The painting belonged to Frederick Hervey, Bishop of Derry and 4th Earl of Bristol (1730-1803), known as the Earl-Bishop, a colourful – indeed, notorious – character who made many trips to Italy and amassed a splendid art collection.

JAN BOTH

Circa 1615 – Utrecht – 1652

Jan Both was one of the most important artists among the second generation of Dutch landscape painters who worked in Rome. Born in Utrecht circa 1615, Both was the son of the glass painter Dirck Both (or Boot) and brother of the painter Andries Both (c.1612-1641); he was apprenticed to the Utrecht Guild between 1634 and 1637. The following year he went to Rome to join Andries.

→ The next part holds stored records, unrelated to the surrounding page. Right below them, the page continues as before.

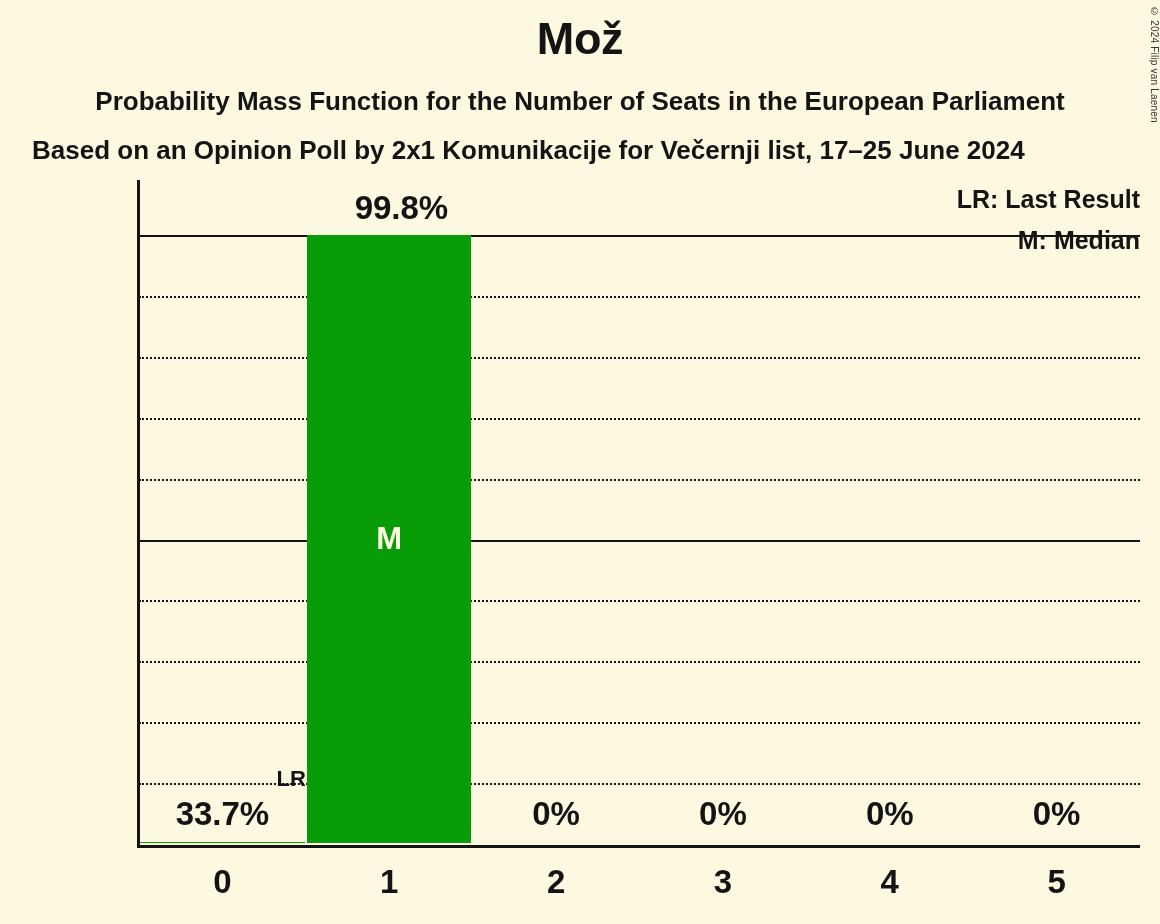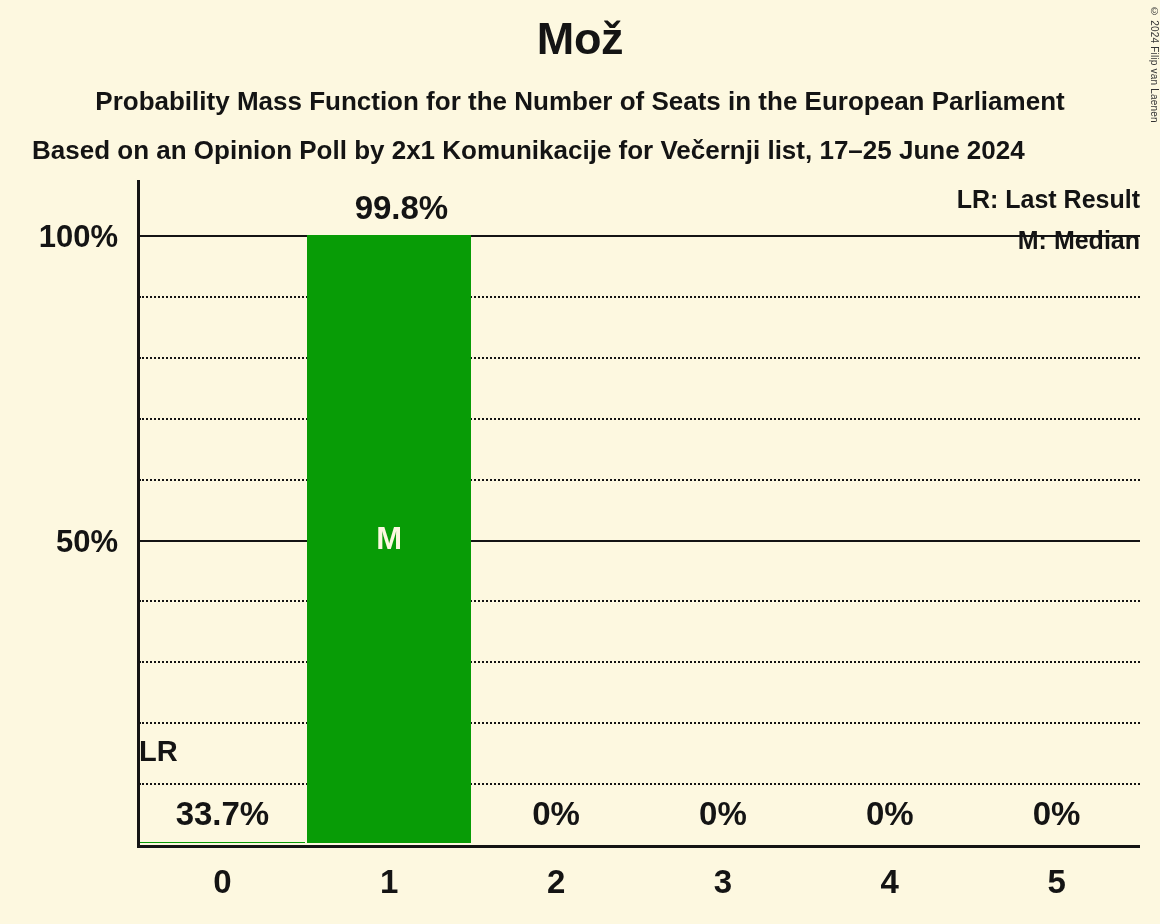--- a/index.html
+++ b/index.html
@@ -149,24 +149,25 @@
     position: absolute;
     text-align: center;
     font-size: 33px;
     font-weight: bold;
     line-height: 1;
     white-space: nowrap;
   }
 
   .lr-label {
     position: absolute;
-    text-align: left;
-    font-size: 29px;
-    font-weight: bold;
-    line-height: 1;
+    text-align: right;
+    font-size: 22px;
+    font-weight: bold;
+    line-height: 1;
+    margin-top: 31px;
   }
 
   
   .legend {
     position: absolute;
     right: 20px;
     width: 420px;
     text-align: right;
     font-size: 25px;
     font-weight: bold;
@@ -200,24 +201,20 @@
 
   <div class="chart-title">Mož</div>
   <div class="chart-subtitle-1">Probability Mass Function for the Number of Seats in the European Parliament</div>
   <div class="chart-subtitle-2">Based on an Opinion Poll by 2x1 Komunikacije for Večernji list, 17–25 June 2024</div>
 
   <div class="copyright">© 2024 Filip van Laenen</div>
 
   <div class="legend m">M: Median</div>
   <div class="legend lr">LR: Last Result</div>
 
-  <div class="ylabels">
-      <div class="ylabel" style="top: 41px;">100%</div>
-      <div class="ylabel" style="top: 345.5px;">50%</div>
-    </div>
 
   <div class="plot">
     <div class="y-axis-line"></div>
     <div class="x-axis-line"></div>
     <div id="gridlines">
         <div class="gridline solid" style="top: 55px;"></div>
         <div class="gridline dotted" style="top: 115.9px;"></div>
         <div class="gridline dotted" style="top: 176.8px;"></div>
         <div class="gridline dotted" style="top: 237.7px;"></div>
         <div class="gridline dotted" style="top: 298.6px;"></div>

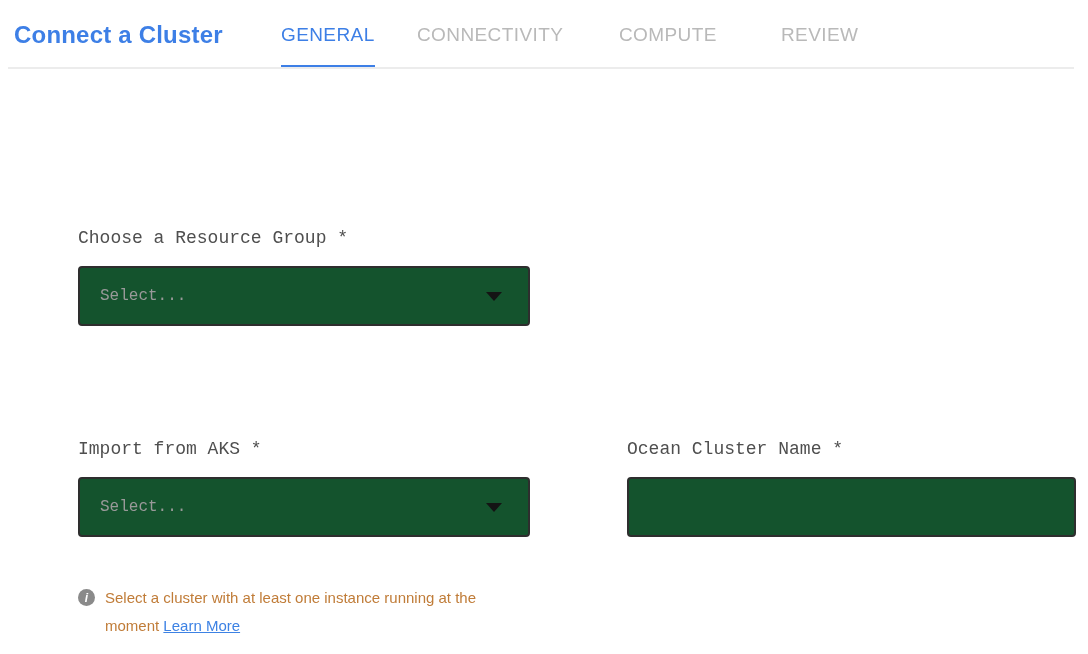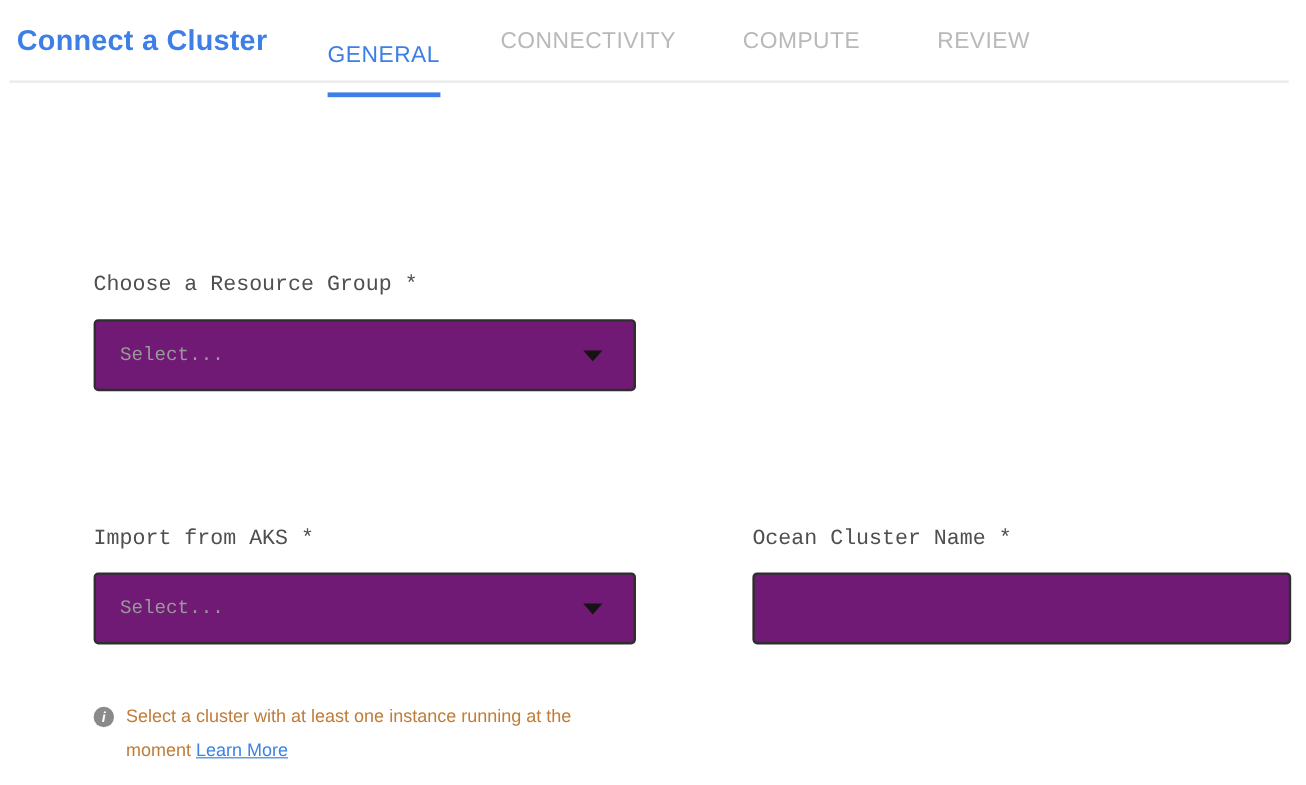--- a/index.html
+++ b/index.html
@@ -13,32 +13,32 @@
     background:var(--divider_gray,#ececec); }
   .page-title { position:absolute; left:14px; top:0; height:69px; display:flex;
     align-items:center; font-size:24px; font-weight:bold;
     color:var(--accent_blue,#3d7fe6); letter-spacing:0.2px; }
   .tab { position:absolute; top:0; height:69px; display:flex; align-items:center;
     font-size:19px; color:var(--tab_inactive,#b9b9b9); letter-spacing:0.4px;
     cursor:pointer; }
   .tab.active { color:var(--accent_blue,#3d7fe6); }
   .tab.active::after { content:""; position:absolute; left:0; right:0; bottom:0;
     height:4px; background:var(--accent_blue,#3d7fe6); }
-  .tab-general      { left:273px;margin-top:12px; }
+  .tab-general      { left:281px; }
   .tab-connectivity { left:417px;text-align:right; }
   .tab-compute      { left:619px; }
   .tab-review       { left:781px; }
 
   
   .field-group { position:absolute;font-family:Liberation Mono, monospace; }
   .field-label { font-size:18px; color:var(--label_gray,#4f4f4f); line-height:24px; }
   .select-box, .text-input {
     margin-top:16px; height:60px; width:100%;
     border:2px solid var(--input_border,#2e2e2e); border-radius:4px;
-    background:#701a75; position:relative; display:flex; align-items:center;
+    background:#14532d; position:relative; display:flex; align-items:center;
     padding:12px 20px; cursor:pointer;
   }
   .select-placeholder { font-size:16px; color:var(--placeholder_gray,#999999); }
   .caret { position:absolute; right:26px; top:50%; margin-top:-4px;
     width:0; height:0; border-left:8px solid transparent;
     border-right:8px solid transparent; border-top:9px solid #141414; }
   .text-input { cursor:text; }
   .text-input input { border:none; outline:none; width:100%; height:100%;
     font-size:16px; font-family:inherit; color:#333; background:transparent; }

The brothers specialized in the low-life genre scenes favoured by the Bamboccianti (followers of Pieter van Laer), imbued in Jan’s case with glowing, golden light. In 1639 Both received a commission to paint four landscapes for the Buen Retiro Palace in Madrid (now in the Prado), a project in which Herman van Swanevelt, Nicolas Poussin, Gaspard Dughet and Claude also participated.

Jan and Andries Both started their journey home to Holland in 1642. In 1641 Andries drowned in Venice and Jan returned to Utrecht alone. For the rest of his career he painted poetic, Italianate landscapes bathed in golden light, often with distant mountain vistas, shepherds, travellers or artists drawing the landscape. His pupils included Hendrick Verschuuring, Barend Bispinck and Willem de Heusch; Both was also highly influential on a generation of landscape painters including Claes Berchem, Aelbert Cuyp and Adam Pijnacker.

Both sometimes collaborated with other artists and the figures in his landscapes were sometimes painted by Nicolaes Knupfer, Jan Weenix and Cornelis van Poelenburgh. Both was elected an overman of Utrecht’s St Luke’s Guild in 1649 and died in his native city in 1652.

The work of Jan Both is represented in the National Gallery, London; the Wallace Collection, London; the Prado, Madrid; the Rijksmuseum, Amsterdam and the Museum of Fine Arts, Boston.